Sonntag, 18. August 2013

Yol ve kayıplar



Yol'a çıkarken bir cep dolusu incimiz vardı. Dikkatsizlik mi, saflık mı...bir kaçını giderken düşürmüşüz cebimizden, diğerlerini ise sağdan soldan geçen, yanı sıra gidenler almış elimizden.
Kalmış cep'de iki üç inci. Yolun sonuna varmamıza daha çok varken, daha dikkatli ve uyanık olmamız doğal değil mi, elimizde kalan son incileri kaybetmemek için?
Yoksa etrafa aldırmadan elimizdeki son incileri kaybetsek de, yol'da belki bir hazine bulma ümidiyle devam mı yürümeli?


Gece yatmadan önce aklıma gelenler vol. 1



Yatıyordum, aklım bir yerlere takıldı yine..bu sefer siktir etmeyip hemen ayağa kalktım ve ''Gece yatmadan önce aklıma gelenler'' yazı serisini yazmaya başladım.


Eveeet..konu şu:

Karşındaki insan sana sandığın değeri veriyor mu cidden yoksa sen sadece değer verdiğine inanmak istediğin için mi inanıyorsun öyle olduğuna?
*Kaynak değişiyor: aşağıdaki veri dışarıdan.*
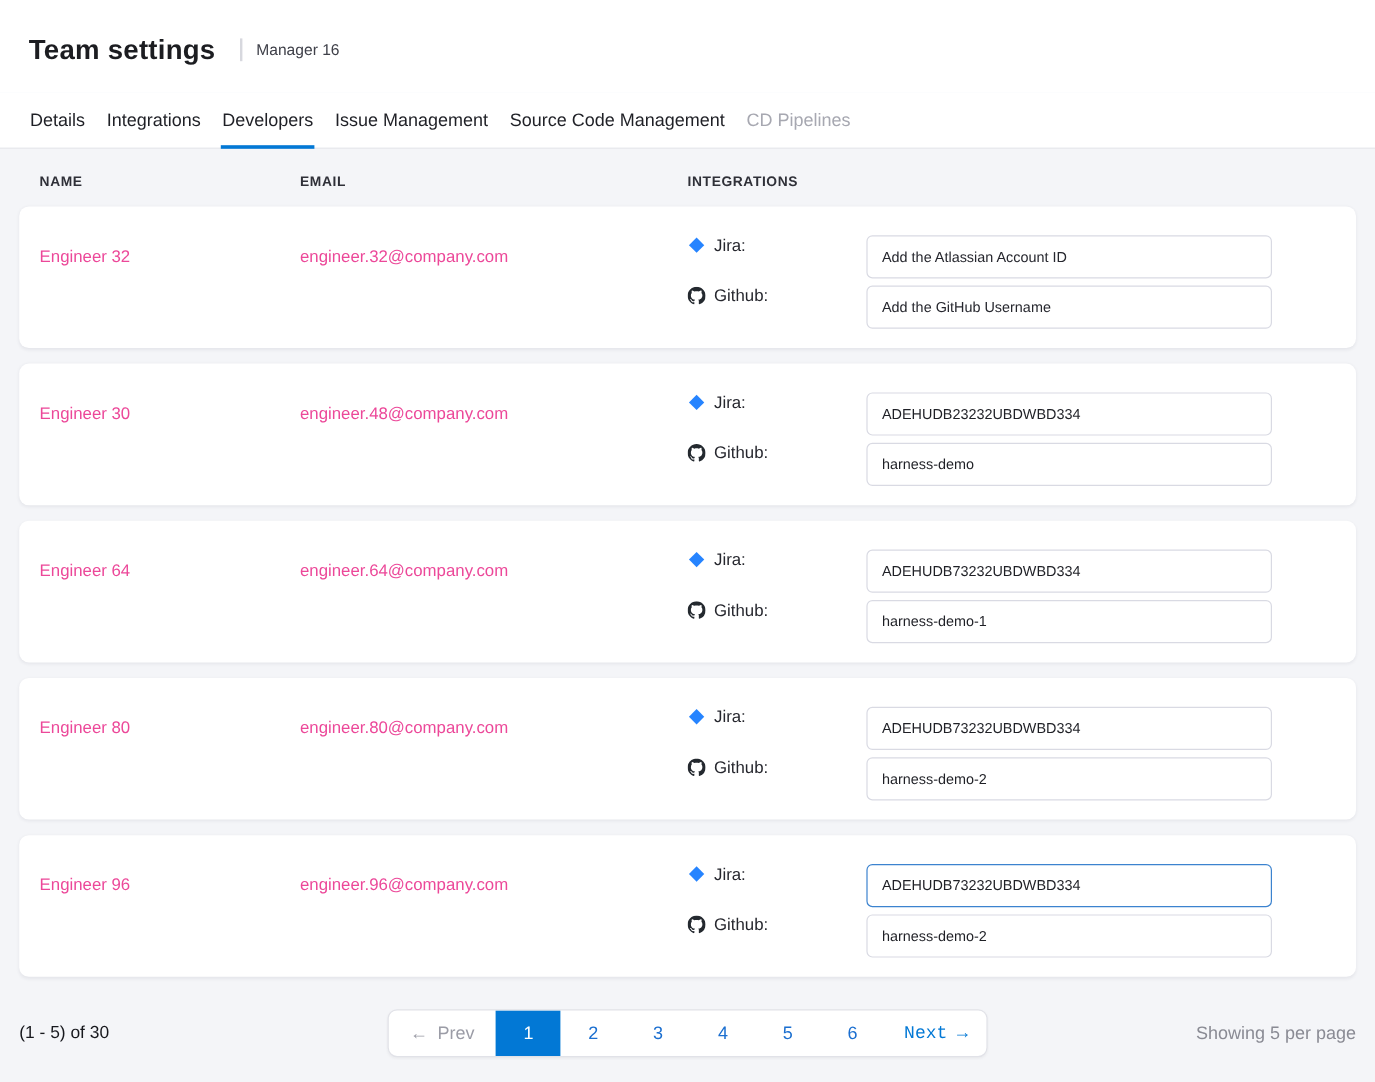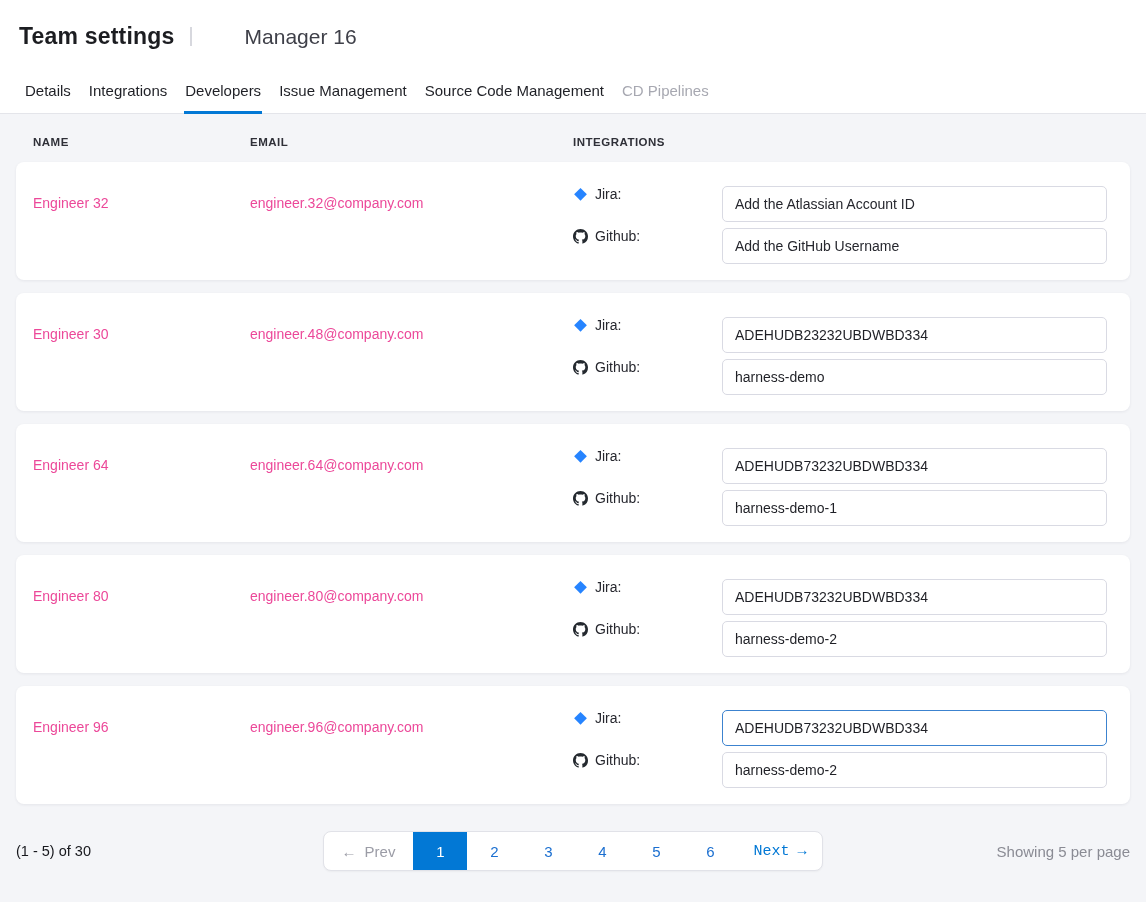"Team settings" .title { margin: 3px -> 8px }
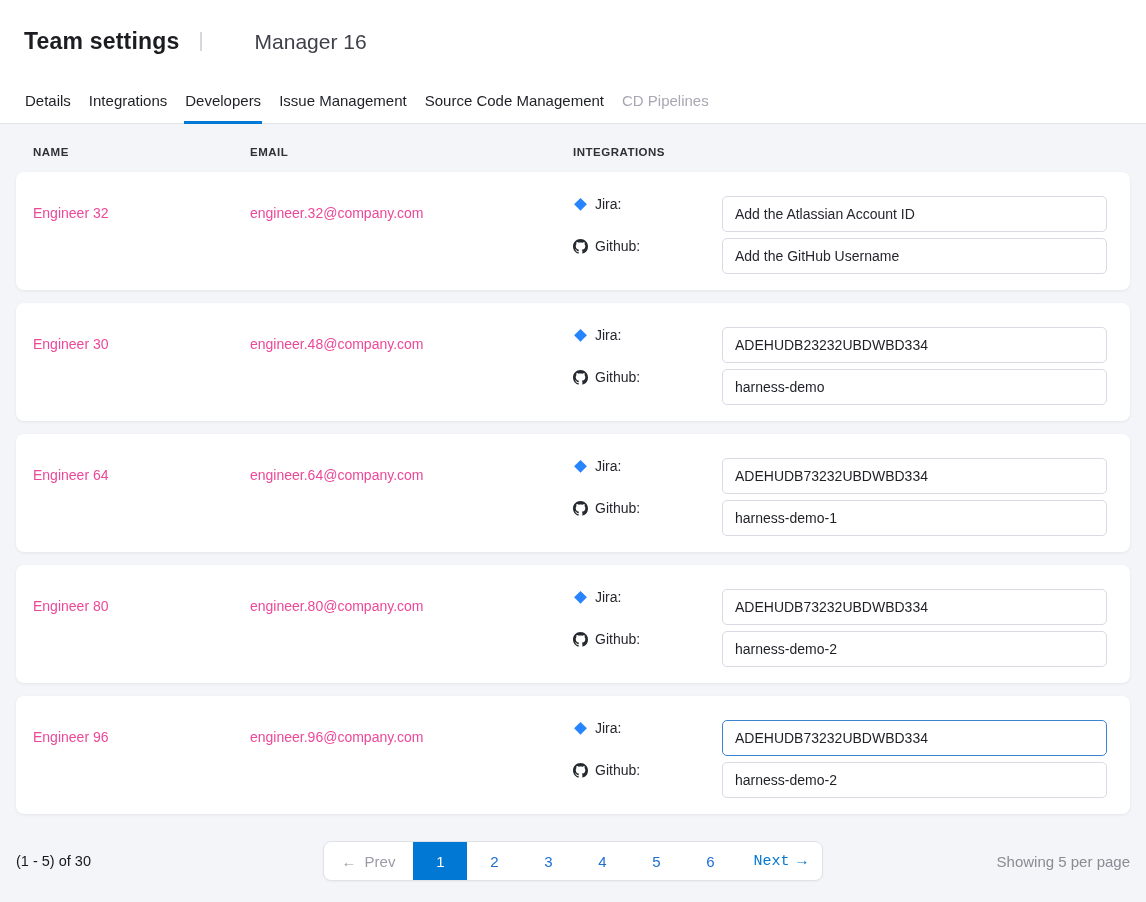"Manager 16" .subtitle { font-size: 21px -> 13px; margin-left: 41px -> none }
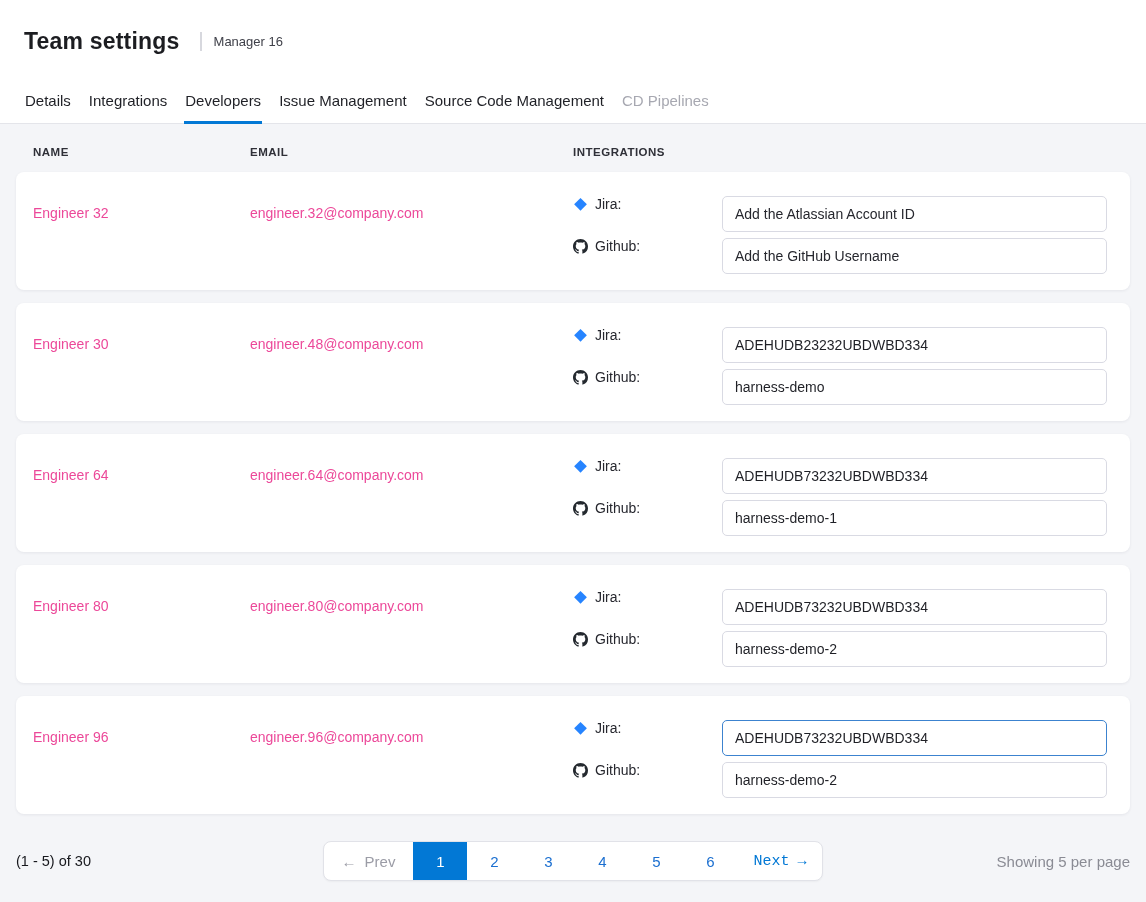"Add the Atlassian Account ID" .int-input { font-size: 14px -> 12px; width: 385px -> 338px }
Çok garip..
Hissettiğimiz ile karşımızdaki insanın bize hissettirdiği iki farkli şey aslında.
Bizim neyi nasıl görüp algılamamız'da biter bu olay, değil mı ama?
E bu böyleyken neye inanmalı?
Kendimizi kandırıyormuyuz biz yoksa?
Gerçek nedir peki? 

Ve yine bir cevap veremiyorum kendime..açık sorularla uykuya dalmamı gerektiren bir gece daha.
Hadi bari yıldızların altında olsa neyse, uyuruz bir şekilde de...böyle dört duvar arası..sessiz..karanlık. neyse ben kaçtım. Daha fazla düşünürsem sabahı ederim.. İyi geceler sevgili okumayanlar.